Strings in Compound type?

Hi,

  how would one create a compound data type that consists out of two strings?
Loose equivalent in C:

struct Type
{
  char *first, *second;
};

In HDF5, it would be a compound type made from two type ID's that are
either "hid_t H5Tvlen_create( hid_t base_type_id )" or H5T_C_S1, to
be inserted as a member "first" and "second" to a

hid_t TypeID = H5Tcreate( H5T_COMPOUND, size_t size );
    H5Tinsert( TypeID, "first" , 0 , H5T_C_S1 );
    H5Tinsert( TypeID, "second", size_t offset, H5T_C_S1 );

However, what would be the "size" of this compound data type and the
offset of the second member?

It would seem this presumably simple approach can't work (would be nice
to document that around H5Tcreate() or H5Tinsert() ) ?
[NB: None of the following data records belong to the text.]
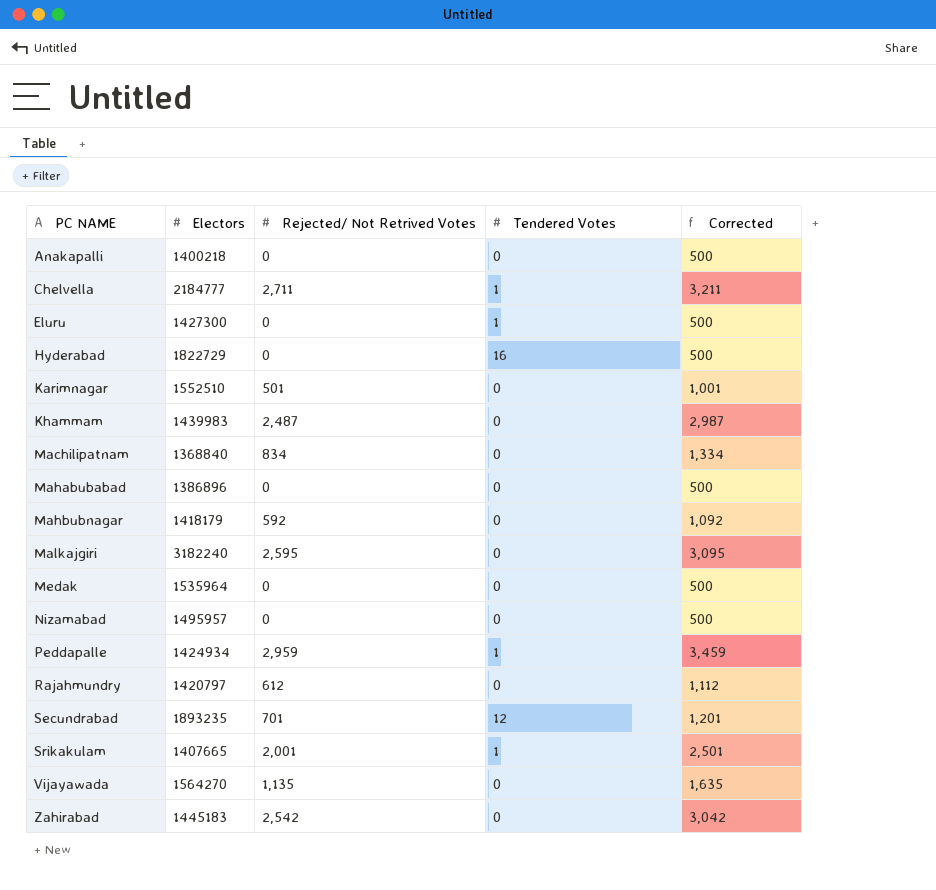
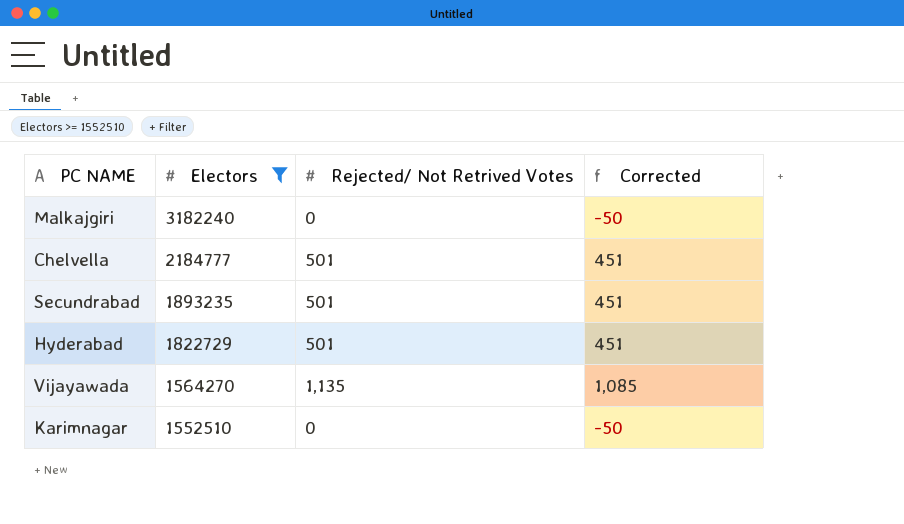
filter: none -> Electors >= 1552510
row order: PC NAME ascending -> Electors descending
column Tendered Votes | position: 4 -> none
column Corrected | formula: [Rejected/ Not Retrived Votes] + 500 -> [Rejected/ Not Retrived Votes] - 50
Malkajgiri | Rejected/ Not Retrived Votes: 2,595 -> 0
Chelvella | Rejected/ Not Retrived Votes: 2,711 -> 501
Secundrabad | Rejected/ Not Retrived Votes: 701 -> 501
Hyderabad | Rejected/ Not Retrived Votes: 0 -> 501
Karimnagar | Rejected/ Not Retrived Votes: 501 -> 0

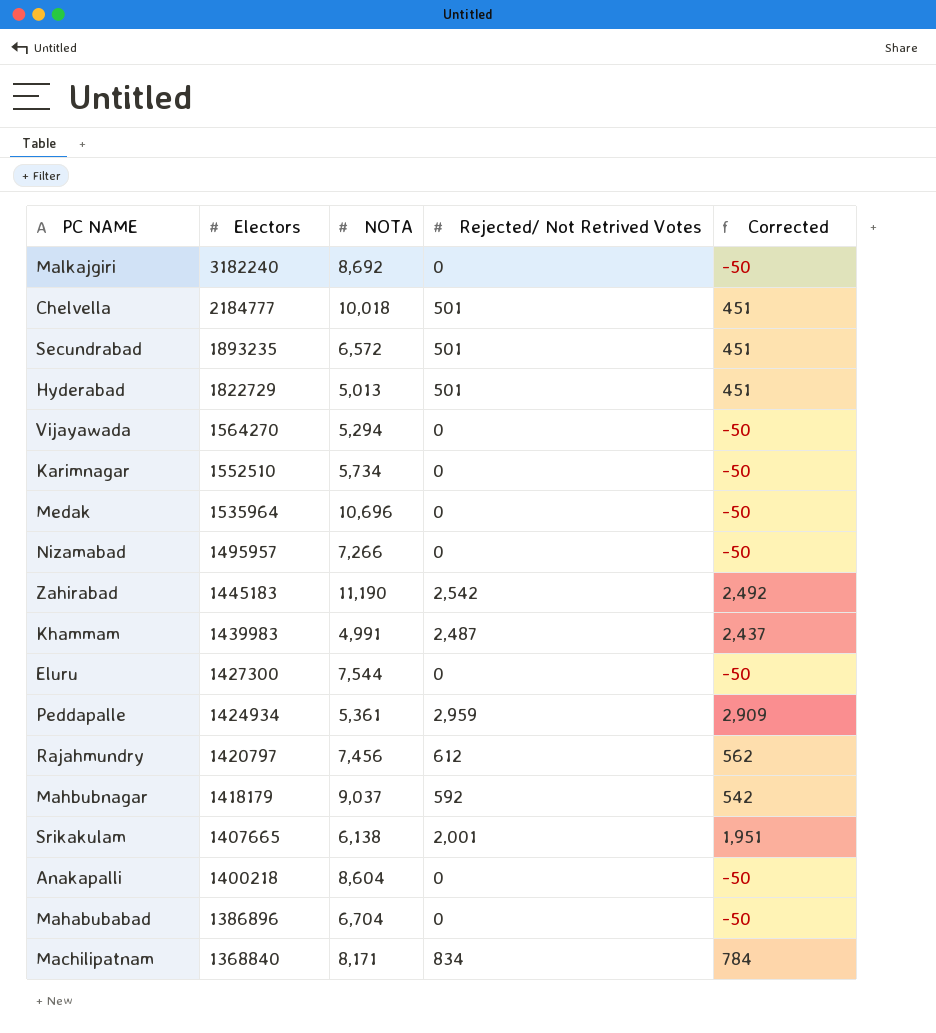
filter: Electors >= 1552510 -> none
column NOTA | position: none -> 3
Vijayawada | Rejected/ Not Retrived Votes: 1,135 -> 0
Vijayawada | Corrected: 1,085 -> -50

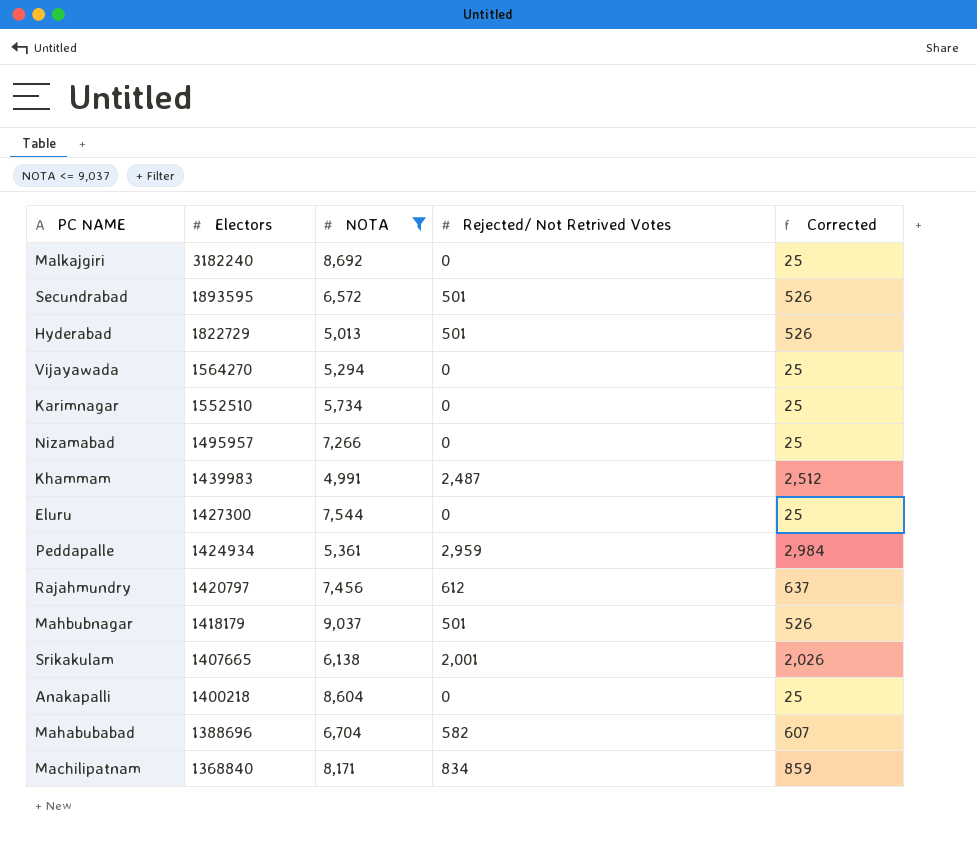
filter: none -> NOTA <= 9,037
column Corrected | formula: [Rejected/ Not Retrived Votes] - 50 -> [Rejected/ Not Retrived Votes] + 25
Secundrabad | Electors: 1893235 -> 1893595
Mahbubnagar | Rejected/ Not Retrived Votes: 592 -> 501
Mahabubabad | Electors: 1386896 -> 1388696
Mahabubabad | Rejected/ Not Retrived Votes: 0 -> 582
Alternatively, it should be possible to create an array of strings, using

hsize_t dims[1] = { 2 };
H5Tarray_create( H5T_C_S1, 1, dims);

but this would be less verbose as the data type doesn't get named members.

Any hints/recommendation on what would work best?

Thanks,
  Werner

···

--
___________________________________________________________________________
Dr. Werner Benger Visualization Research
Laboratory for Creative Arts and Technology (LCAT)
Center for Computation & Technology at Louisiana State University (CCT/LSU)
211 Johnston Hall, Baton Rouge, Louisiana 70803
Tel.: +1 225 578 4809 Fax.: +1 225 578-5362

Hi Werner,

···

On Sep 23, 2010, at 12:04 PM, Werner Benger wrote:

Hi,

how would one create a compound data type that consists out of two strings?
Loose equivalent in C:

struct Type
{
  char *first, *second;
};

In HDF5, it would be a compound type made from two type ID's that are
either "hid_t H5Tvlen_create( hid_t base_type_id )" or H5T_C_S1, to
be inserted as a member "first" and "second" to a

hid_t TypeID = H5Tcreate( H5T_COMPOUND, size_t size );
  H5Tinsert( TypeID, "first" , 0 , H5T_C_S1 );
  H5Tinsert( TypeID, "second", size_t offset, H5T_C_S1 );

However, what would be the "size" of this compound data type and the
offset of the second member?

It would seem this presumably simple approach can't work (would be nice
to document that around H5Tcreate() or H5Tinsert() ) ?

Alternatively, it should be possible to create an array of strings, using

hsize_t dims[1] = { 2 };
H5Tarray_create( H5T_C_S1, 1, dims);

but this would be less verbose as the data type doesn't get named members.

Any hints/recommendation on what would work best?

  Nope, having two VL-strings as fields in a compound datatype is fine. Just create a variable length string datatype (tid = H5Tcopy(H5T_C_S1); H5Tset_size(tid, H5T_VARIABLE); ) and then insert that for each field, at the appropriate offset.

  Quincey

Hi Quincey,

Hi Werner,

Hi,

how would one create a compound data type that consists out of two strings?
Loose equivalent in C:

struct Type
{
  char *first, *second;
};

In HDF5, it would be a compound type made from two type ID's that are
either "hid_t H5Tvlen_create( hid_t base_type_id )" or H5T_C_S1, to
be inserted as a member "first" and "second" to a

hid_t TypeID = H5Tcreate( H5T_COMPOUND, size_t size );
  H5Tinsert( TypeID, "first" , 0 , H5T_C_S1 );
  H5Tinsert( TypeID, "second", size_t offset, H5T_C_S1 );

However, what would be the "size" of this compound data type and the
offset of the second member?

It would seem this presumably simple approach can't work (would be nice
to document that around H5Tcreate() or H5Tinsert() ) ?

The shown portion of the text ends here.